• EXERCISE GOAL:
Once you find the line containing "font-size:8px; font-weight:normal; color:#1a1a1a;", set down exactly that line and every one after it through the end of the listing below, with both ends included and any pictures omitted.

*** MATERIAL FOR THE TASK Section Begins ***

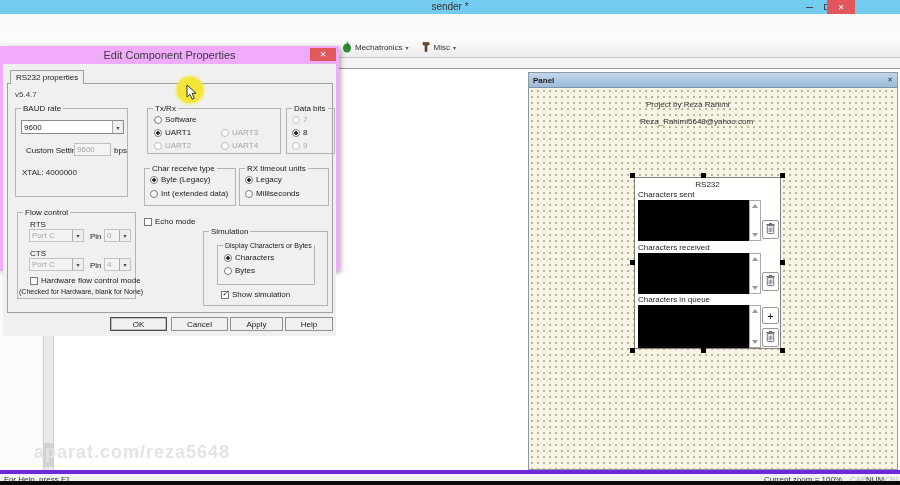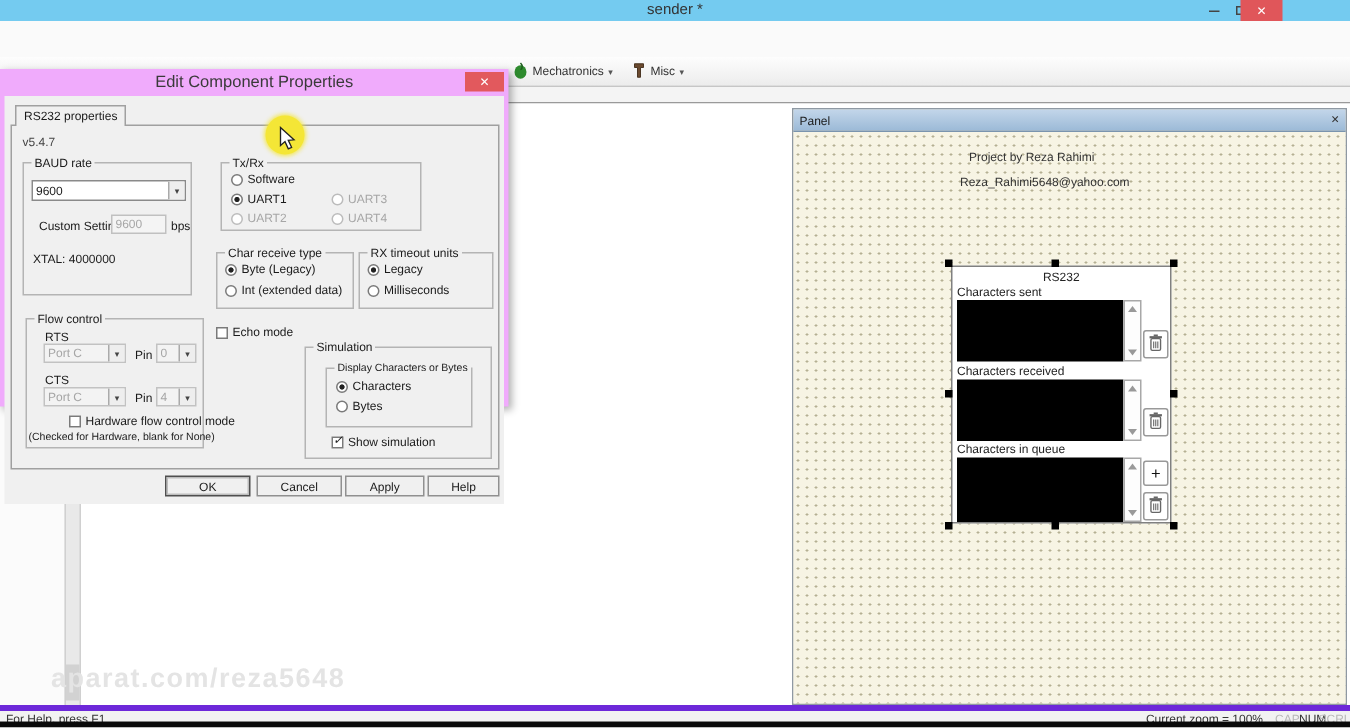--- a/index.html
+++ b/index.html
@@ -33,7 +33,7 @@
   .paneltitle { position:absolute; left:0; top:0; width:100%; height:15px;
                 background:linear-gradient(#c3d6ea,#9cbad7); border-bottom:1px solid #7a94ae;
                 display:flex; align-items:center; }
-  .paneltitle .pt { font-size:8px; font-weight:normal; color:#1a1a1a; margin-left:4px; flex:1; }
+  .paneltitle .pt { font-size:8px; font-weight:bold; color:#1a1a1a; margin-left:4px; flex:1; }
   .pclose { font-size:7px; color:#333; margin-right:4px; }
   .panelbody { position:absolute; left:0; top:15px; width:368px; height:381px;
                background-color:#f7f4e4;

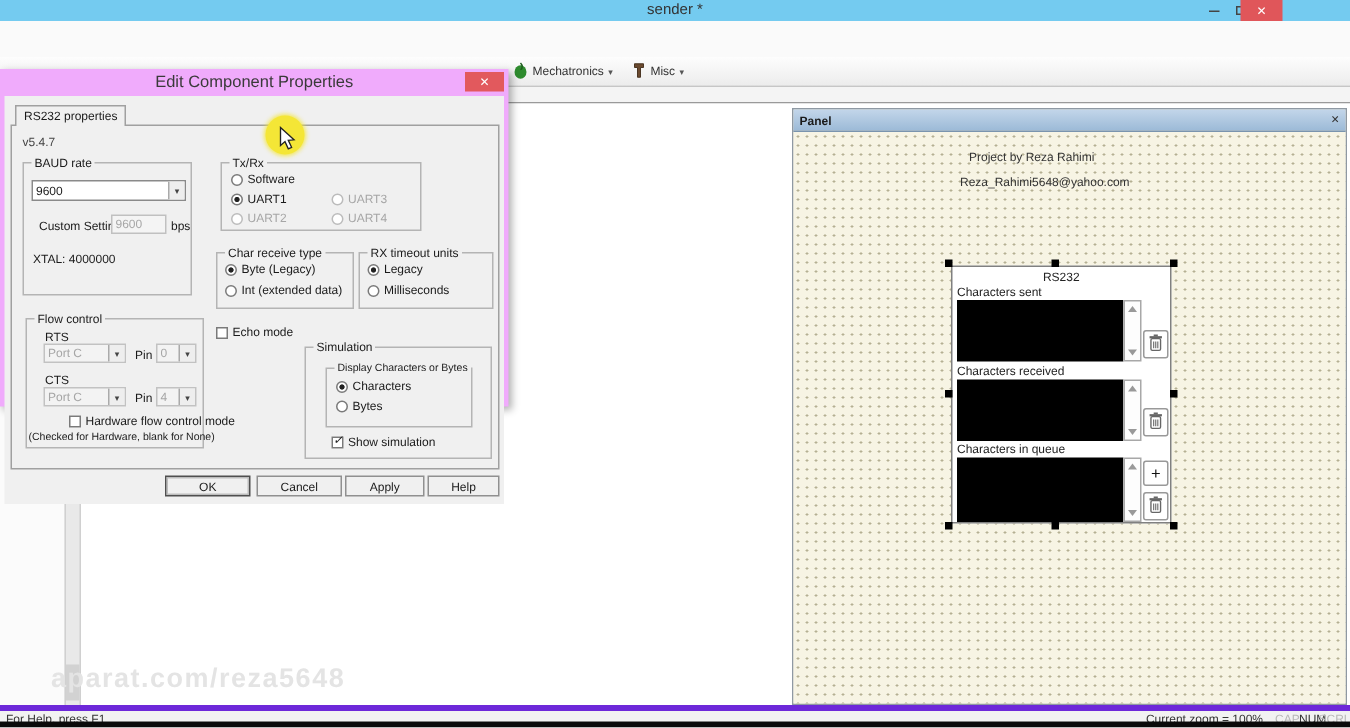--- a/index.html
+++ b/index.html
@@ -289,6 +289,21 @@
             </div>
         </div>
 
+        <div class="grp" style="left:278px; top:24px; width:49px; height:46px;">
+          <span class="legend">Data bits</span>
+          <div class="opt dis" style="left:5px; top:6px;">
+              <span class="radio"></span>
+              <span>7</span>
+            </div>
+          <div class="opt" style="left:5px; top:19px;">
+              <span class="radio sel"></span>
+              <span>8</span>
+            </div>
+          <div class="opt dis" style="left:5px; top:32px;">
+              <span class="radio"></span>
+              <span>9</span>
+            </div>
+        </div>
 
         <div class="grp" style="left:136px; top:84px; width:92px; height:38px;">
           <span class="legend">Char receive type</span>

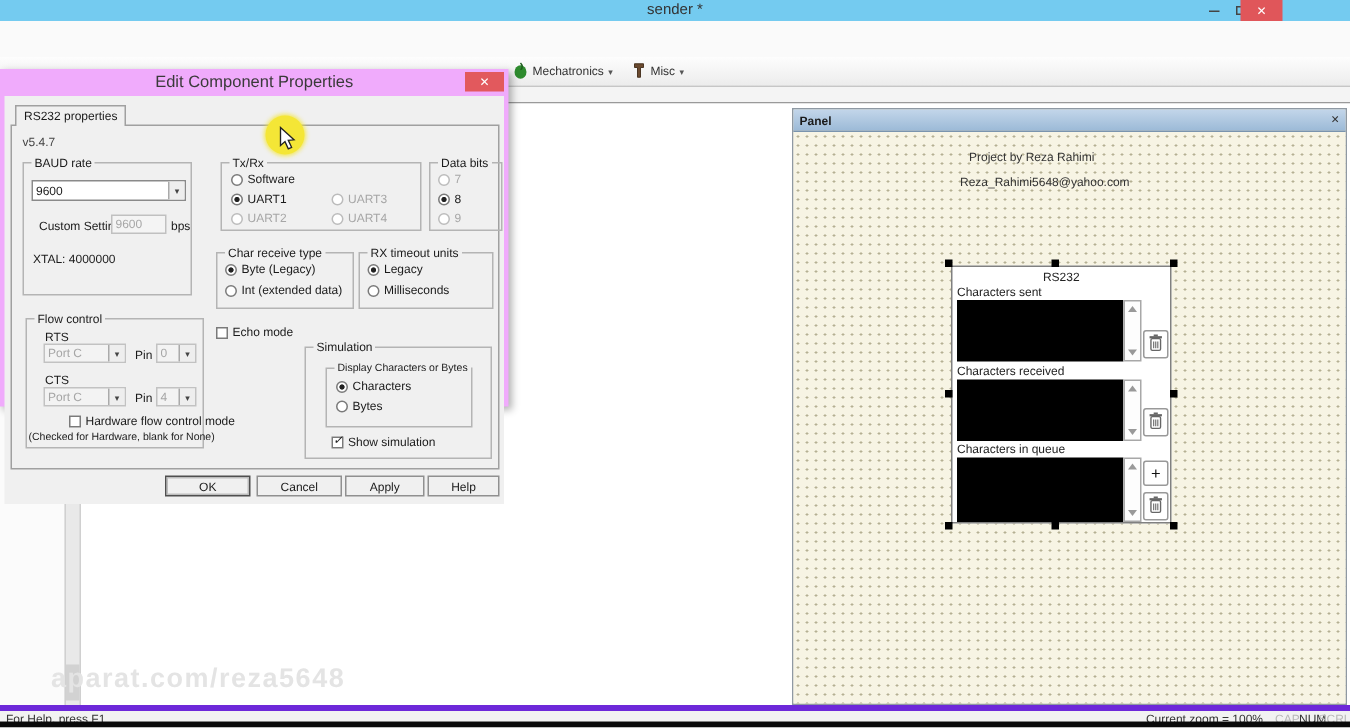--- a/index.html
+++ b/index.html
@@ -351,7 +351,7 @@
             <span class="cv">4</span>
             <span class="ca">▾</span>
           </div>
-          <div class="opt" style="left:28px; top:63px;">
+          <div class="opt" style="left:12px; top:63px;">
               <span class="cb"></span>
               <span>Hardware flow control mode</span>
             </div>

*** MATERIAL FOR THE TASK Section Ends ***

• RESPONSE BOX:
-  .paneltitle .pt { font-size:8px; font-weight:normal; color:#1a1a1a; margin-left:4px; flex:1; }
+  .paneltitle .pt { font-size:8px; font-weight:bold; color:#1a1a1a; margin-left:4px; flex:1; }
   .pclose { font-size:7px; color:#333; margin-right:4px; }
   .panelbody { position:absolute; left:0; top:15px; width:368px; height:381px;
                background-color:#f7f4e4;

--- a/index.html
+++ b/index.html
@@ -289,6 +289,21 @@
             </div>
         </div>
 
+        <div class="grp" style="left:278px; top:24px; width:49px; height:46px;">
+          <span class="legend">Data bits</span>
+          <div class="opt dis" style="left:5px; top:6px;">
+              <span class="radio"></span>
+              <span>7</span>
+            </div>
+          <div class="opt" style="left:5px; top:19px;">
+              <span class="radio sel"></span>
+              <span>8</span>
+            </div>
+          <div class="opt dis" style="left:5px; top:32px;">
+              <span class="radio"></span>
+              <span>9</span>
+            </div>
+        </div>
 
         <div class="grp" style="left:136px; top:84px; width:92px; height:38px;">
           <span class="legend">Char receive type</span>

--- a/index.html
+++ b/index.html
@@ -351,7 +351,7 @@
             <span class="cv">4</span>
             <span class="ca">▾</span>
           </div>
-          <div class="opt" style="left:28px; top:63px;">
+          <div class="opt" style="left:12px; top:63px;">
               <span class="cb"></span>
               <span>Hardware flow control mode</span>
             </div>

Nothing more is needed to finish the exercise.